A “randomly selected” sample is not the same as a “representative” sample. “Random sampling” refers to a method where every member of the population has an equal chance of being selected, but this can sometimes lead to a lack of representation from certain subgroups (strata) within the population. “Representative sampling” is a method where the sample is selected to reflect the characteristics of the larger population, ensuring that all subgroups (strata) are proportionally represented.

“Randomness doesn’t guarantee representativeness.” To illustrate this concept, the figures below show an empirical analysis that our data scientists created with data from a community we are working with in the northeastern United States, to predict service line material and find lead service lines more efficiently. This water system did not have any existing field verifications to support predictive modeling, so we recommended an initial list of properties for them to field verify the service line material.

We experimented with two techniques; a simple random sampling technique and a representative sampling technique (such as the technique we use in our leadCAST Predict Inspection Optimizer tool). For the latter, we selected a verification set that is representative of the unknown service line materials with respect to property age and census tract. This results in many groupings of properties (for example, homes built during a certain time period, in a certain census tract). The bar chart below shows the proportion of properties in the random vs. representative verification set compared to the “population” of unknowns for a handful of these groupings.

This illustrates two things: 1.) With the representative verification set, the proportion of each group is much closer to that of the population of unknowns (the purple bars are much closer to the teal bars than the orange bars are) and 2.) Group 4 is not represented at all in the random verification set, which creates a clear bias.

In this case, “Group 4” is a group of properties within a certain census tract that were built during a certain time period.
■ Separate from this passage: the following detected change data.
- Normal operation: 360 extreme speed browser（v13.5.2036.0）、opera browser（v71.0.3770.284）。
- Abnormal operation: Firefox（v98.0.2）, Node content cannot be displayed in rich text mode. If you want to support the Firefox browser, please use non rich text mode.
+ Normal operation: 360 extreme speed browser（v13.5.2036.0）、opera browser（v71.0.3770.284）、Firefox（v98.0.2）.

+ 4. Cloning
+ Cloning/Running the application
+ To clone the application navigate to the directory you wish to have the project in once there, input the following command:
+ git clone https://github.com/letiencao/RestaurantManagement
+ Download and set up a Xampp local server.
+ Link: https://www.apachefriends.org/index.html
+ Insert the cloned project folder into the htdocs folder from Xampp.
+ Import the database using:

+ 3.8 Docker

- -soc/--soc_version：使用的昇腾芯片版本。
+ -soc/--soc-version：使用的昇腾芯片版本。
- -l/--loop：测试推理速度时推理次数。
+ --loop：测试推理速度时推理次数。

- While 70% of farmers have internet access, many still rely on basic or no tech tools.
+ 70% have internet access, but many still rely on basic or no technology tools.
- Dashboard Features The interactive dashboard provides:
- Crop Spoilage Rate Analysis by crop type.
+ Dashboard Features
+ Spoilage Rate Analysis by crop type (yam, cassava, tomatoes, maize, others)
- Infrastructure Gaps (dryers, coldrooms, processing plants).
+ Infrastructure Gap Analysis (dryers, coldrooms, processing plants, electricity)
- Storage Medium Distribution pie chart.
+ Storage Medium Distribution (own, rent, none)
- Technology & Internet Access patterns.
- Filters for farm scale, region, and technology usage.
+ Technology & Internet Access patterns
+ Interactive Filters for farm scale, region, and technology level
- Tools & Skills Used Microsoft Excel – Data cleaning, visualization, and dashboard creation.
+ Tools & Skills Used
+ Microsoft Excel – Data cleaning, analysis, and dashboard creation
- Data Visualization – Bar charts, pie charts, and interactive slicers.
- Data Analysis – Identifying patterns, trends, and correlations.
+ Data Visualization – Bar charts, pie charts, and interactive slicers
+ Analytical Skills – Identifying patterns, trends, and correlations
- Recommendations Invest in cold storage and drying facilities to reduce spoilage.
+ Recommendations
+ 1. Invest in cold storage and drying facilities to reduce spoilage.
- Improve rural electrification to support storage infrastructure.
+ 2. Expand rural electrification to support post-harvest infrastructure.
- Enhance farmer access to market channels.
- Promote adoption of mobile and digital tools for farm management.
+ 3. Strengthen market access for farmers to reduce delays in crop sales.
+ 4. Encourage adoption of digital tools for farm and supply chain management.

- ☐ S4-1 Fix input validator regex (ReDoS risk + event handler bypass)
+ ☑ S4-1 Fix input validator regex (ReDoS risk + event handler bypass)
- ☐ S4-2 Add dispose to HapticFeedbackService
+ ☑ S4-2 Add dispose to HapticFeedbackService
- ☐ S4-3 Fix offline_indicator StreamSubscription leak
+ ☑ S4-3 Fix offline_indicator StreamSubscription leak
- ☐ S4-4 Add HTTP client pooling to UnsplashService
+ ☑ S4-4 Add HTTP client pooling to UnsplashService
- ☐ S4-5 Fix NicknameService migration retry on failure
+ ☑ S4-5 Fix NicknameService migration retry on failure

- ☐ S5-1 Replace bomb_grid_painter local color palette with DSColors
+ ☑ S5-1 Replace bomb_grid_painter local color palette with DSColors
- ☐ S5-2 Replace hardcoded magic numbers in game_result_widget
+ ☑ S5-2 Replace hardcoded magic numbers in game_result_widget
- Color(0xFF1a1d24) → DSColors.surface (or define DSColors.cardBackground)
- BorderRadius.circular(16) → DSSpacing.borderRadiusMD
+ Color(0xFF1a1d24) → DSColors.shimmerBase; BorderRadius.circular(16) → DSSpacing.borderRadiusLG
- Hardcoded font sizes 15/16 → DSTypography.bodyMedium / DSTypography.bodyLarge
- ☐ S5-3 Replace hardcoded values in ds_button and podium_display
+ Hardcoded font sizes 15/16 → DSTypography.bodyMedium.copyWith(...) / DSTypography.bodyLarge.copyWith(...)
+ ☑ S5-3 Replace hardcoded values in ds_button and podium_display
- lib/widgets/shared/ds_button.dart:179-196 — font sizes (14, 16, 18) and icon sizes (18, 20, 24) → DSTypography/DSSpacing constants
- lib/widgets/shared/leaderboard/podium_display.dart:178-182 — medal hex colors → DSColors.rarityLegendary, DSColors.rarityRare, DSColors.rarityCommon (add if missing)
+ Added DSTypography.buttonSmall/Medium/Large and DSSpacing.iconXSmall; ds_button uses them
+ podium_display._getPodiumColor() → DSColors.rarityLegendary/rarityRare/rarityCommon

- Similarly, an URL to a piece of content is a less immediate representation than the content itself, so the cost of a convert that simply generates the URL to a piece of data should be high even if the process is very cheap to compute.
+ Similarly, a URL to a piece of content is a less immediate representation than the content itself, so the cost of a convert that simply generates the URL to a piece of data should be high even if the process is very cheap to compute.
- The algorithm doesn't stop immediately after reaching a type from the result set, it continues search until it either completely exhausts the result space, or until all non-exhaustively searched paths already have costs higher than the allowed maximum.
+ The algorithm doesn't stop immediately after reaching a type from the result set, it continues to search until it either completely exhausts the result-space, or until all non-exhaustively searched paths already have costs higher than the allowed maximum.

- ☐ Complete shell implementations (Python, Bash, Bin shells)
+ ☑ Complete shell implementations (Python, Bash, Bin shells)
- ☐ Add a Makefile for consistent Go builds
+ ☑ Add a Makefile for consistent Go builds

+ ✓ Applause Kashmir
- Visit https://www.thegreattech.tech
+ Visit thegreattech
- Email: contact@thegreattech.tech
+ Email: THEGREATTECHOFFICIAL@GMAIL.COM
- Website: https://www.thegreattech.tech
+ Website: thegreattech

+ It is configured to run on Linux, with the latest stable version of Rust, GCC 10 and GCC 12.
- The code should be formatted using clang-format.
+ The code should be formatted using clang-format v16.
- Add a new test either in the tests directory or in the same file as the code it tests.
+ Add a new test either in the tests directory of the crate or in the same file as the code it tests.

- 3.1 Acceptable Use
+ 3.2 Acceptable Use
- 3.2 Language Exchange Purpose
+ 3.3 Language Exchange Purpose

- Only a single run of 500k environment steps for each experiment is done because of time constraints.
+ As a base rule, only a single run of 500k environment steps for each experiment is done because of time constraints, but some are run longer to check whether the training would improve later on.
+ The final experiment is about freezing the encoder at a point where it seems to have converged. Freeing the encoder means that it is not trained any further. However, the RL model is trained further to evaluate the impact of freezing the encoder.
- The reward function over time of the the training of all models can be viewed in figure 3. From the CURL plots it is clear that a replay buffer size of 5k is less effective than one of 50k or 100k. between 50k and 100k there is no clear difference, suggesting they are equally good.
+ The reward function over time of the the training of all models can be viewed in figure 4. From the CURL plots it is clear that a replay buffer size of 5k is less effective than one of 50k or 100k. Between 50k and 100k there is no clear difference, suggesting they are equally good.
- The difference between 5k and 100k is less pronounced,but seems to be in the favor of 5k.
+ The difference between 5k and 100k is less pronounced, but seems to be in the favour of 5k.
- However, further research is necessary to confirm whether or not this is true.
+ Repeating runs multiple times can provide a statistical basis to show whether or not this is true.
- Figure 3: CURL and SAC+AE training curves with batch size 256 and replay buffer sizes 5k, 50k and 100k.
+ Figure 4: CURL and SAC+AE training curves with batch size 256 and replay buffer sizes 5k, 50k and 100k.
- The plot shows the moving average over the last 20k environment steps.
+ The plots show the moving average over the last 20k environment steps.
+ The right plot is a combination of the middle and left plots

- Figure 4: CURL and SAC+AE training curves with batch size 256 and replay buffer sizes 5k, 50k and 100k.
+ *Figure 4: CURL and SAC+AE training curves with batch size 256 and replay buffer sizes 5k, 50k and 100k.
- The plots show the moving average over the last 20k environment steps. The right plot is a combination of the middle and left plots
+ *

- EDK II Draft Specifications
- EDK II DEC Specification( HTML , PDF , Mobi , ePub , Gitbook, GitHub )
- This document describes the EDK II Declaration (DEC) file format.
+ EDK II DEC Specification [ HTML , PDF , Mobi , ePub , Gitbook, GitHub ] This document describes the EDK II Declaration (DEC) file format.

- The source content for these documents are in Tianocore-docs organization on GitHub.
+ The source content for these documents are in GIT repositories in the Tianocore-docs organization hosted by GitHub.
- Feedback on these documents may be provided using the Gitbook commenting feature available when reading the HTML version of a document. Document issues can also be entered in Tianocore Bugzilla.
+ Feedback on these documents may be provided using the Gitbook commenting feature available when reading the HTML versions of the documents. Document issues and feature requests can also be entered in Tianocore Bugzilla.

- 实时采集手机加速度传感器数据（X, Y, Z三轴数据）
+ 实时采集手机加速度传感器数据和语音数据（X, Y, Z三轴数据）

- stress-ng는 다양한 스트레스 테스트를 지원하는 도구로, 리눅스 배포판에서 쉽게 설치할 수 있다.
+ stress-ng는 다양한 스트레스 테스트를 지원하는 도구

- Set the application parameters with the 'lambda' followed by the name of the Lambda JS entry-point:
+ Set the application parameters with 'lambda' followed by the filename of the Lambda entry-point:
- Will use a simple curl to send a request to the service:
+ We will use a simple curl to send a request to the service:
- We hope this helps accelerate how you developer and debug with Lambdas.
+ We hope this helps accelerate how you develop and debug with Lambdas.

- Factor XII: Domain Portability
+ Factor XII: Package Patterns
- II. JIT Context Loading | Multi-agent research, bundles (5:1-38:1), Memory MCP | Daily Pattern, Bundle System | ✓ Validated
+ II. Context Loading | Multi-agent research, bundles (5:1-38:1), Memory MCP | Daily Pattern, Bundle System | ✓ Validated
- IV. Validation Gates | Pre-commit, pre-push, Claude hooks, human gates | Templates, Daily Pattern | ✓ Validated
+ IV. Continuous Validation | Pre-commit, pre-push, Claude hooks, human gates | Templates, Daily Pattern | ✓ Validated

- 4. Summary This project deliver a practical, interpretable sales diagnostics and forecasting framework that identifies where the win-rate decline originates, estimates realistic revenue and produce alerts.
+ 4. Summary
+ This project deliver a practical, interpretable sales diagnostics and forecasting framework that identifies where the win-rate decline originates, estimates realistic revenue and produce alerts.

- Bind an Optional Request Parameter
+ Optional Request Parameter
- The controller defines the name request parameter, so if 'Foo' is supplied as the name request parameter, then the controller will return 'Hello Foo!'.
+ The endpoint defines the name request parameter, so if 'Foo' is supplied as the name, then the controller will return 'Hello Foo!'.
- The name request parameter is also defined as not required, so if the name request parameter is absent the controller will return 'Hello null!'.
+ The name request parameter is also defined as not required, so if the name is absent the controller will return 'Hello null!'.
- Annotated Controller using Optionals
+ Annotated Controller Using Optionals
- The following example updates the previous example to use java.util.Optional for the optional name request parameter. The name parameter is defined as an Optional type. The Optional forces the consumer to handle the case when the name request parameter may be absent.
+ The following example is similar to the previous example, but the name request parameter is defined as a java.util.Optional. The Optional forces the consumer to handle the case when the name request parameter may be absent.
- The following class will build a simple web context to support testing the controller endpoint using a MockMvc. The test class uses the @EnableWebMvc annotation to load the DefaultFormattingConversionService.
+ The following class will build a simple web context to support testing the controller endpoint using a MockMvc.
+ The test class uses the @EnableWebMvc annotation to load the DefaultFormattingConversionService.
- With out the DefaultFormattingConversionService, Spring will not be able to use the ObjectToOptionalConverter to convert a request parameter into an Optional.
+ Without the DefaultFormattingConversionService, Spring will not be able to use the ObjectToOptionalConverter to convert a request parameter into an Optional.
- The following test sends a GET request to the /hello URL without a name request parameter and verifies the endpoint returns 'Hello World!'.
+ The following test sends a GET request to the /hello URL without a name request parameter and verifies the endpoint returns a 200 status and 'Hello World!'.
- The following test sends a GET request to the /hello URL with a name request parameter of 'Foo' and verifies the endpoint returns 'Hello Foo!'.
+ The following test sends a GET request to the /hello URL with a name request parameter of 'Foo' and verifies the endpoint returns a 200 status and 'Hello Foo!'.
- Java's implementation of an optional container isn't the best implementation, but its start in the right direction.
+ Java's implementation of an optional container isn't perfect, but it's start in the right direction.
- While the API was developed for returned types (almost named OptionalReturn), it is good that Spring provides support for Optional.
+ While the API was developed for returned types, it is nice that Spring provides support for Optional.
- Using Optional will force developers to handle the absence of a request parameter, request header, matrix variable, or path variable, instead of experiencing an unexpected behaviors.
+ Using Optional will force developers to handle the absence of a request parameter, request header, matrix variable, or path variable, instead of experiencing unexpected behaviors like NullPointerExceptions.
Imagine if it was an area with different development history from the surrounding areas, or a small water system that was acquired by the utility many years ago. Either way, the fact that it is not present in the random sample is a problem. A model built using the simple random sample in this example would be biased because it could not be used reliably across all groups within the population of unknown services.

‍

What this Means for Your Utility

If you are a utility who is actively seeking to better understand your service line inventory, predictive modeling using a representative sample helps you to make more reliable and unbiased estimates, target field verifications, and find lead service lines more efficiently. This ultimately saves time, money and leads to more streamlined protection of public health.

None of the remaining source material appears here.